Konkreter gesagt hat die Biden-Regierung maßgeschneiderte regionale Allianzen aufgebaut, von I2U2 (um es mit einer von Bono inspirierten Gruppierung zu sagen: Indien, Israel, die Vereinigten Arabischen Emirate und die USA) bis zum asiatisch-pazifischen Sicherheitsquadrat Indiens und Australiens , Japan und die USA.

Aber auch China tagt fleißig. Diese Woche war Xi Jinping Gastgeber eines Gipfeltreffens zentralasiatischer Länder – Russlands Hinterhof – und bekräftigte damit die These des Historikers Serhii Plokhy, dass der Krieg in der Ukraine Moskaus globale Bedeutung nicht vergrößert, sondern eine potenzielle Unterwürfigkeit gegenüber Peking beschleunigt habe.
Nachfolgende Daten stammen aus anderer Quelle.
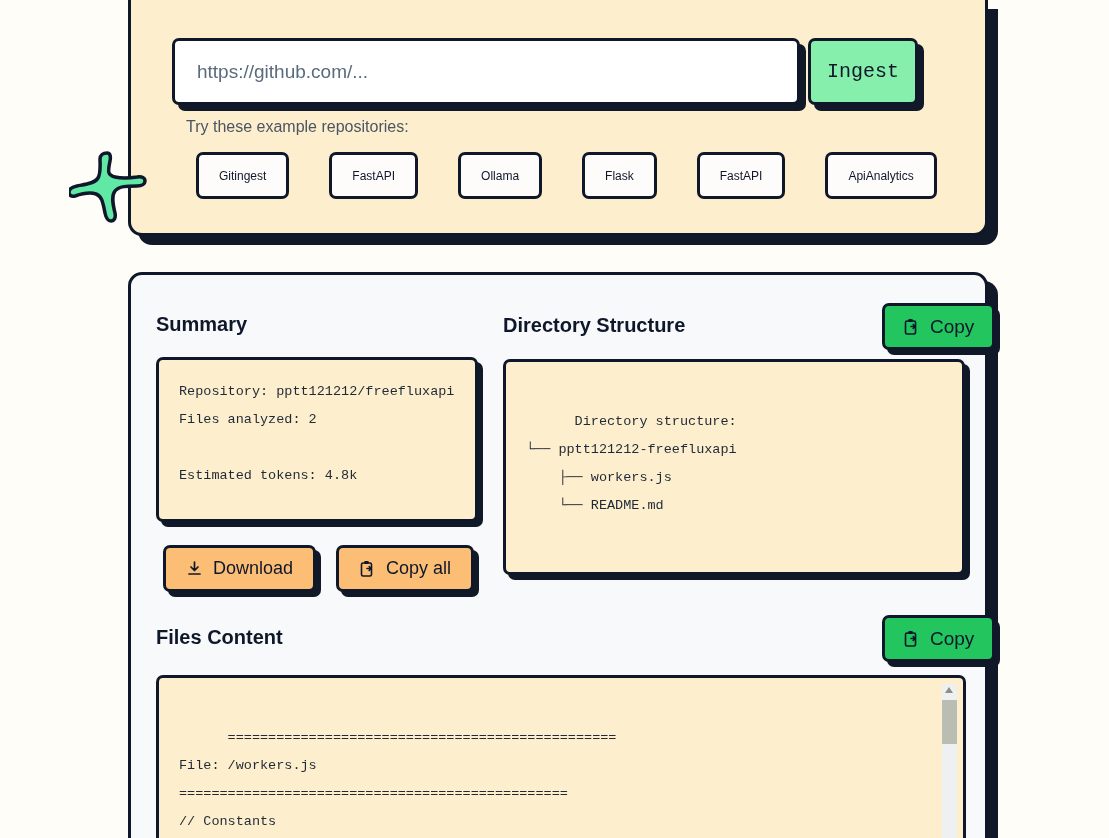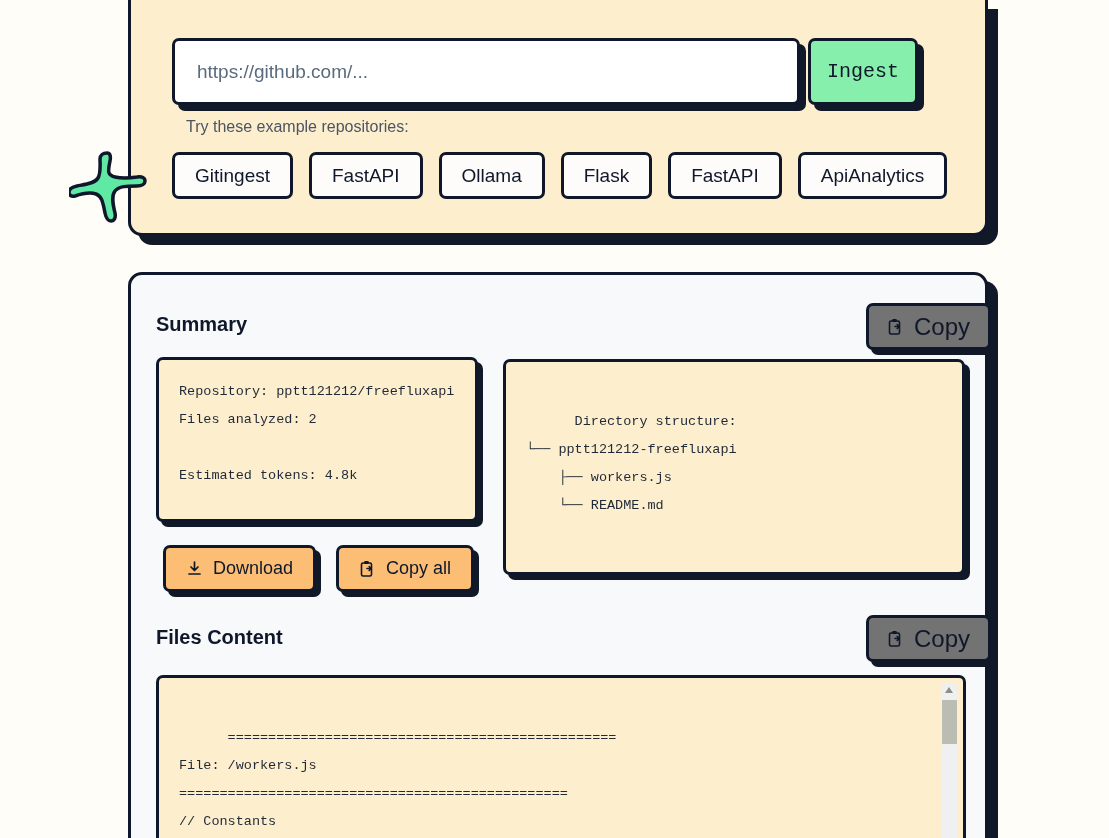--- a/index.html
+++ b/index.html
@@ -59,24 +59,24 @@
     position: absolute; left: 41px; top: 152px;
     display: flex; gap: 16px;
   }
   .example-btn {
     height: 47px;
     padding: 0 20px;
     background: #fdfcfa;
     border: 3px solid #0f172a;
     border-radius: 7px;
     font-family: "Liberation Sans", sans-serif;
-    font-size: 19px;
+    font-size: 12px;
     color: #0f172a;
     cursor: pointer;
-    display: flex; align-items: center; justify-content: center;
+    display: flex; align-items: center; justify-content: center; margin-left: 24px;
   }
 
   
   .sparkle {
     position: absolute; left: 69px; top: 147px;
     width: 80px; height: 80px;
     z-index: 5;
     pointer-events: none;
   }
 
@@ -95,28 +95,28 @@
     font-size: 20px; font-weight: bold; color: #0f172a;
   }
   .h-summary { left: 25px; top: 38px; }
   .h-dir { left: 372px; top: 39px; }
   .h-files { left: 25px; top: 351px; }
 
   .copy-btn {
     position: absolute;
     height: 47px;
     padding: 0 18px;
-    background: #737373;
+    background: #22c55e;
     border: 3px solid #0f172a;
     border-radius: 7px;
     box-shadow: 5px 5px 0 #111827;
     font-family: "Liberation Sans", sans-serif;
-    font-size: 24px; color: #0f172a;
-    cursor: pointer;
-    display: flex; align-items: center; gap: 10px;
+    font-size: 19px; color: #0f172a;
+    cursor: pointer;
+    display: flex; align-items: center; gap: 10px; margin-left: 16px;
   }
   .copy-dir  { left: 735px; top: 28px; }
   .copy-files{ left: 735px; top: 340px; }
 
   .ta {
     position: absolute;
     background: #fdeecd;
     border: 3px solid #0f172a;
     border-radius: 7px;
     box-shadow: 5px 5px 0 #111827;
@@ -201,20 +201,21 @@
       <button class="example-btn">Flask</button>
       <button class="example-btn">FastAPI</button>
       <button class="example-btn">ApiAnalytics</button>
     </div>
   </div>
 
   <div class="results-card">
 
     <div class="section-head h-summary">Summary</div>
 
+    <div class="section-head h-dir">Directory Structure</div>
 
     <button class="copy-btn copy-dir">
       <span>
         <svg width="17" height="18" viewBox="0 0 17 18">
           <rect x="2.5" y="3" width="10" height="13" rx="1.6" fill="none" stroke="#0f172a" stroke-width="1.6"></rect>
           <rect x="5.2" y="1" width="4.6" height="3" rx="1" fill="#0f172a"></rect>
           <path d="M8 8.5 h4.2 M12.2 8.5 l-2 -2 M12.2 8.5 l-2 2" fill="none" stroke="#0f172a" stroke-width="1.6" stroke-linecap="round" stroke-linejoin="round"></path>
         </svg>
       </span>
       <span>Copy</span>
Neue Weltordnungen lassen sich natürlich leichter verkünden als verwirklichen. 1991 sprach George HW Bush von einem. Ein Jahr später hallten seine Worte hohl wider: Bosnien stand in Flammen. Und einige werden es schwierig finden, ihren neuen Kurs zu steuern. Südafrika ist ungeschickt Pas de deux mit Russland ist ein Anschauungsbeispiel dafür, wie man das Spiel der Blockfreien Staaten nicht mitspielt. Es ist ein Glück, dass die Biden-Regierung nicht geneigt zu sein scheint, sie für ihre Unberechenbarkeit zu bestrafen.

Aber Indien, Indonesien und andere spielen ziemlich gut. Wenn der Krieg in der Ukraine endet, wird er vor dem Hintergrund einer subtileren Weltordnung stattfinden als im Februar 2022. Er wird komplexer und wahrscheinlich gefährlicher sein; aber für einige blockfreie Länder wird es mehr Möglichkeiten geben. Und es ist hier, um zu bleiben.